INPUT:
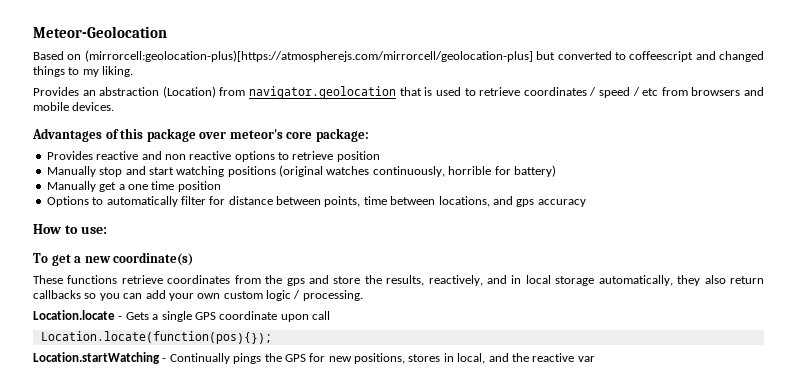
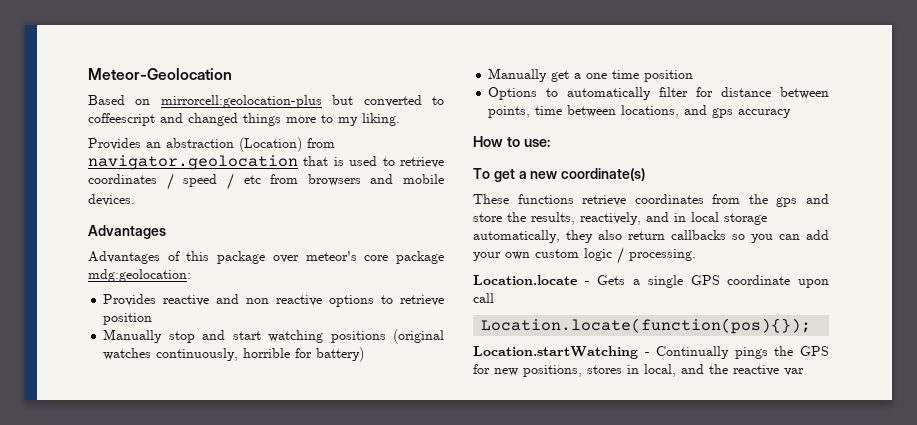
[84,50,533,62] (mirrorcell:geolocation-plus)[https://atmospherejs.com/mirrorcell/geolocation-plus] -> [160,95,322,108] mirrorcell:geolocation-plus
(65, 71) none -> [286,117,316,123] more
(102, 135) none -> [88,251,160,264] // Advantages
[315,128,369,142] package: -> [396,251,444,264] [88,269,191,282] package mdg:geolocation:

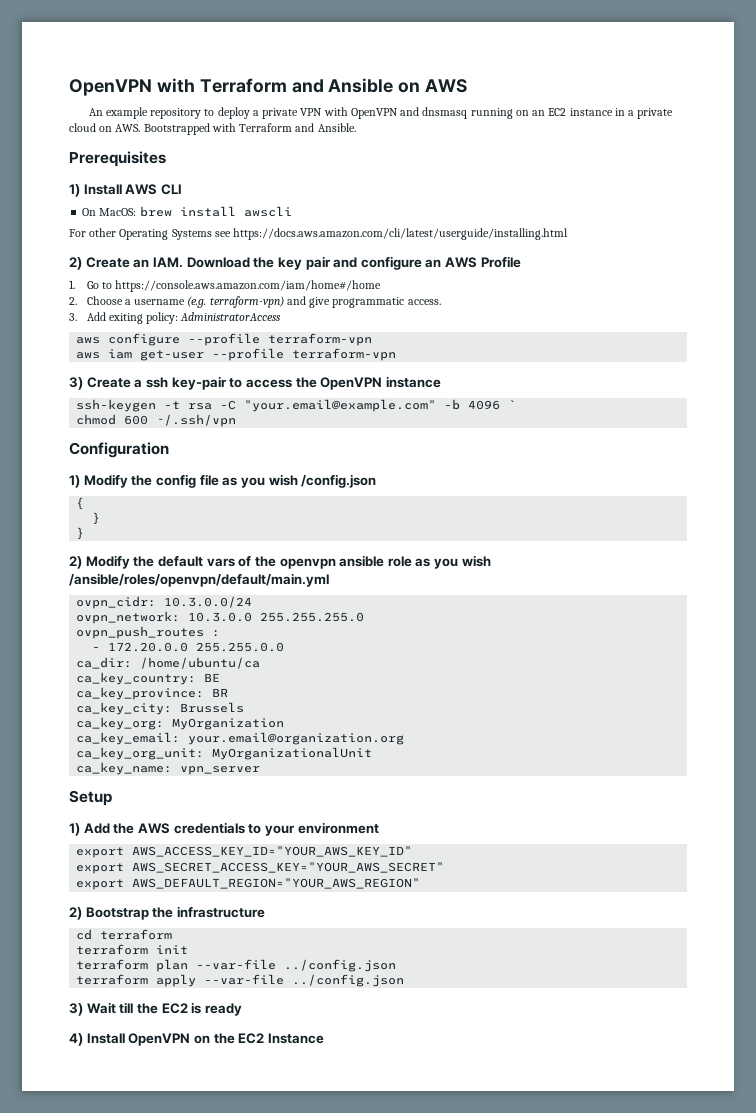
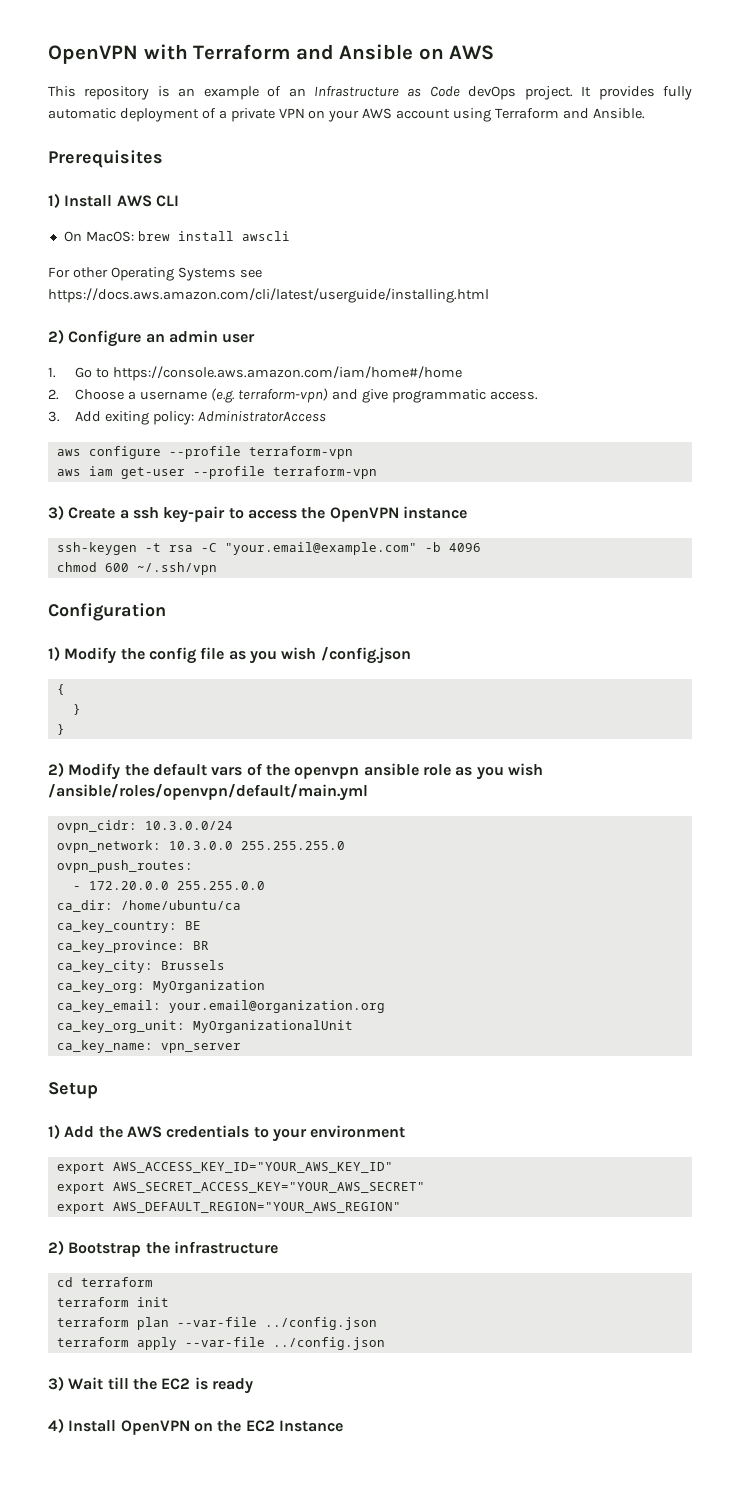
[88,107,674,119] [69,123,236,135] An example repository to deploy a private VPN with OpenVPN and dnsmasq running on an EC2 instance in a private cloud on AWS. Bootstrapped with -> [48,86,693,100] [48,108,492,122] This repository is an example of an Infrastructure as Code devOps project. It provides fully automatic deployment of a private VPN on your AWS account using
[85,256,521,270] Create an IAM. Download the key pair and configure an AWS Profile -> [68,330,256,347] Configure an admin user
[508,400,517,409] ` -> (481, 547) none
[76,626,221,639] ovpn_push_routes : -> [56,860,193,873] ovpn_push_routes:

TASK: The material above is to be transcribed exactly, with its images omitted.

RESULT FOR THIS EXERCISE:
[84,50,533,62] (mirrorcell:geolocation-plus)[https://atmospherejs.com/mirrorcell/geolocation-plus] -> [160,95,322,108] mirrorcell:geolocation-plus
(65, 71) none -> [286,117,316,123] more
(102, 135) none -> [88,251,160,264] // Advantages
[315,128,369,142] package: -> [396,251,444,264] [88,269,191,282] package mdg:geolocation:

[88,107,674,119] [69,123,236,135] An example repository to deploy a private VPN with OpenVPN and dnsmasq running on an EC2 instance in a private cloud on AWS. Bootstrapped with -> [48,86,693,100] [48,108,492,122] This repository is an example of an Infrastructure as Code devOps project. It provides fully automatic deployment of a private VPN on your AWS account using
[85,256,521,270] Create an IAM. Download the key pair and configure an AWS Profile -> [68,330,256,347] Configure an admin user
[508,400,517,409] ` -> (481, 547) none
[76,626,221,639] ovpn_push_routes : -> [56,860,193,873] ovpn_push_routes:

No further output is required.